Readability as the Foundation
Body text needs to be the most comfortable thing on the page. Use your dark base (a soft charcoal, not pure black) on your light base (an off-white, not pure white). Aim for 10:1 to 15:1 contrast for body text. This exceeds WCAG requirements and optimizes for extended reading sessions.
Category Color Coding
Content sites with multiple categories benefit from subtle color coding: each category gets a small accent color for tags, borders, or sidebar indicators. Keep these muted. They are wayfinding aids, not primary UI colors. A bright green "Technology" tag and a bright red "Culture" tag fighting for attention on the same page creates visual chaos.
Link Colors
In long-form content, links need to be clearly distinguishable from surrounding text without disrupting reading flow.
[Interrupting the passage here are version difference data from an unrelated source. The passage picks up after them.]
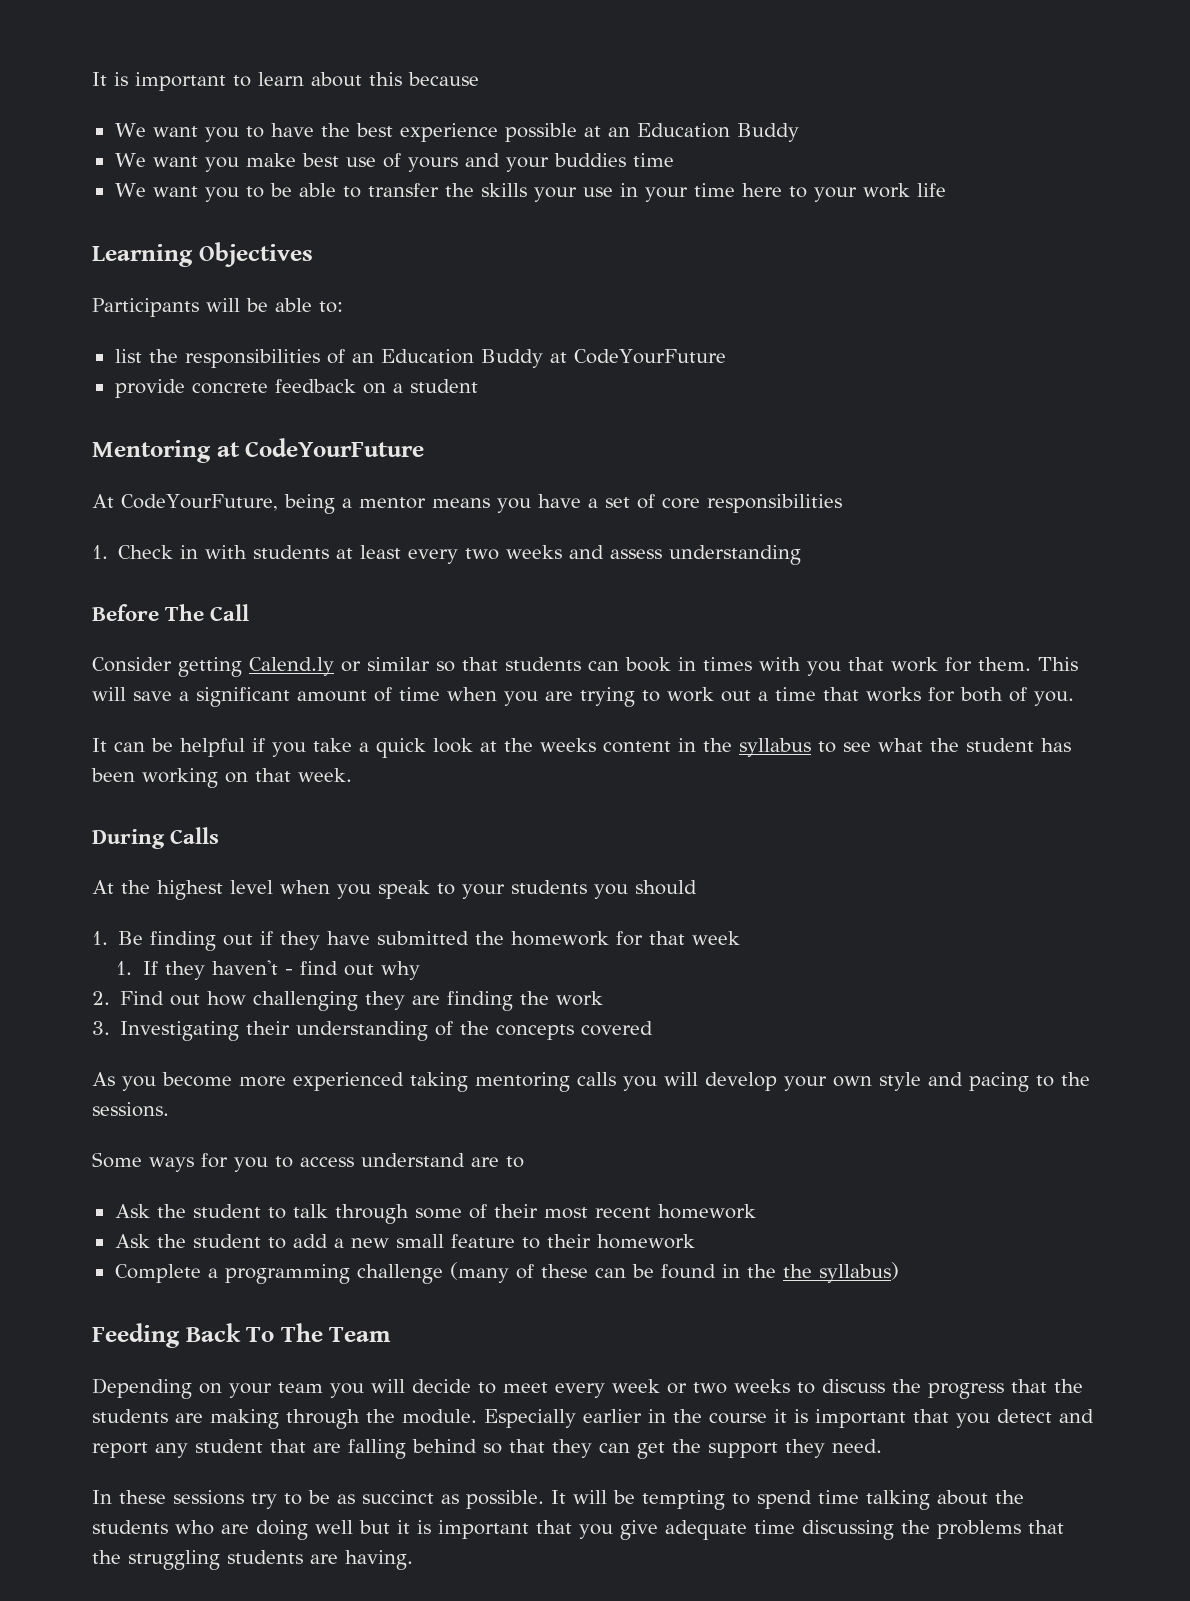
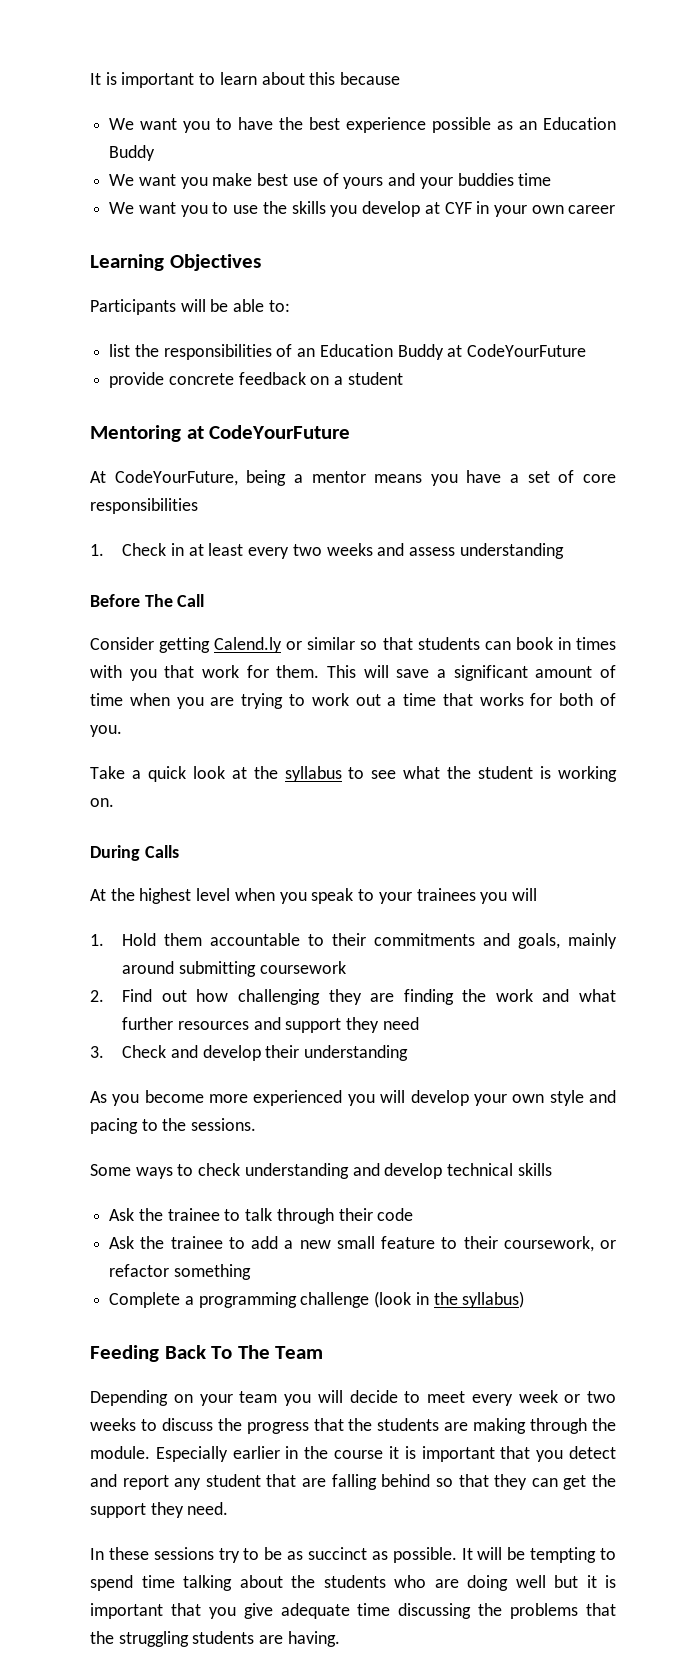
- We want you to have the best experience possible at an Education Buddy
+ We want you to have the best experience possible as an Education Buddy
- We want you to be able to transfer the skills your use in your time here to your work life
+ We want you to use the skills you develop at CYF in your own career
- 1. Check in with students at least every two weeks and assess understanding
+ 1. Check in at least every two weeks and assess understanding
- It can be helpful if you take a quick look at the weeks content in the syllabus to see what the student has been working on that week.
+ Take a quick look at the syllabus to see what the student is working on.
- At the highest level when you speak to your students you should
- 1. Be finding out if they have submitted the homework for that week
- 1. If they haven't - find out why
+ At the highest level when you speak to your trainees you will
+ 1. Hold them accountable to their commitments and goals, mainly around submitting coursework
- 2. Find out how challenging they are finding the work
- 3. Investigating their understanding of the concepts covered
+ 2. Find out how challenging they are finding the work and what further resources and support they need
+ 3. Check and develop their understanding
- As you become more experienced taking mentoring calls you will develop your own style and pacing to the sessions.
+ As you become more experienced you will develop your own style and pacing to the sessions.
- Some ways for you to access understand are to
- Ask the student to talk through some of their most recent homework
- Ask the student to add a new small feature to their homework
+ Some ways to check understanding and develop technical skills
+ Ask the trainee to talk through their code
+ Ask the trainee to add a new small feature to their coursework, or refactor something
- Complete a programming challenge (many of these can be found in the the syllabus)
+ Complete a programming challenge (look in the syllabus)

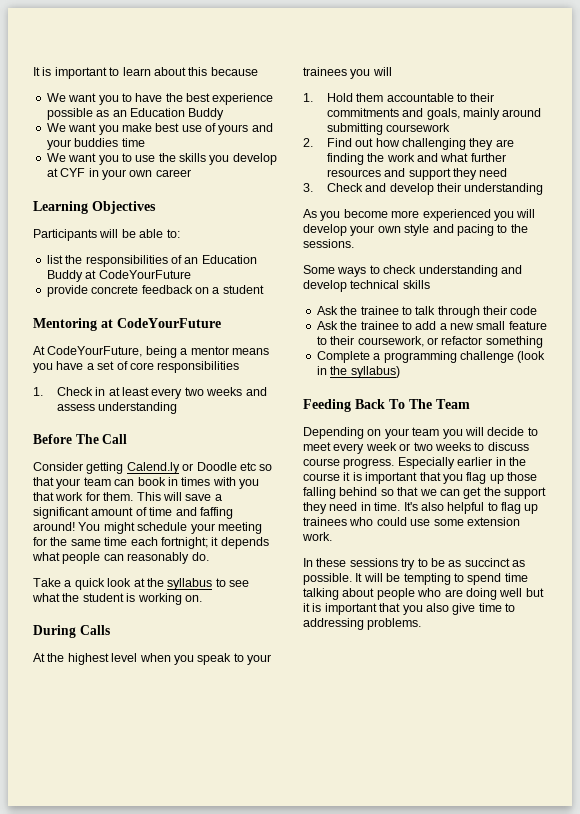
- Consider getting Calend.ly or similar so that students can book in times with you that work for them.
+ Consider getting Calend.ly or Doodle etc so that your team can book in times with you that work for them.
- This will save a significant amount of time when you are trying to work out a time that works for both of you.
+ This will save a significant amount of time and faffing around! You might schedule your meeting for the same time each fortnight; it depends what people can reasonably do.
- Depending on your team you will decide to meet every week or two weeks to discuss the progress that the students are making through the module.
+ Depending on your team you will decide to meet every week or two weeks to discuss course progress.
- Especially earlier in the course it is important that you detect and report any student that are falling behind so that they can get the support they need.
+ Especially earlier in the course it is important that you flag up those falling behind so that we can get the support they need in time. It's also helpful to flag up trainees who could use some extension work.
- It will be tempting to spend time talking about the students who are doing well but it is important that you give adequate time discussing the problems that the struggling students are having.
+ It will be tempting to spend time talking about people who are doing well but it is important that you also give time to addressing problems.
The traditional underlined blue works because users have decades of expectation built in. If you use a different link color, ensure it has obvious visual differentiation (color plus underline) from body text.
Pull Quotes and Highlights
Pull quotes, blockquotes, and highlighted text benefit from subtle color treatment: a left border in your primary color, a light background tint, or slightly different text color. These elements break up long content and draw the eye to key points.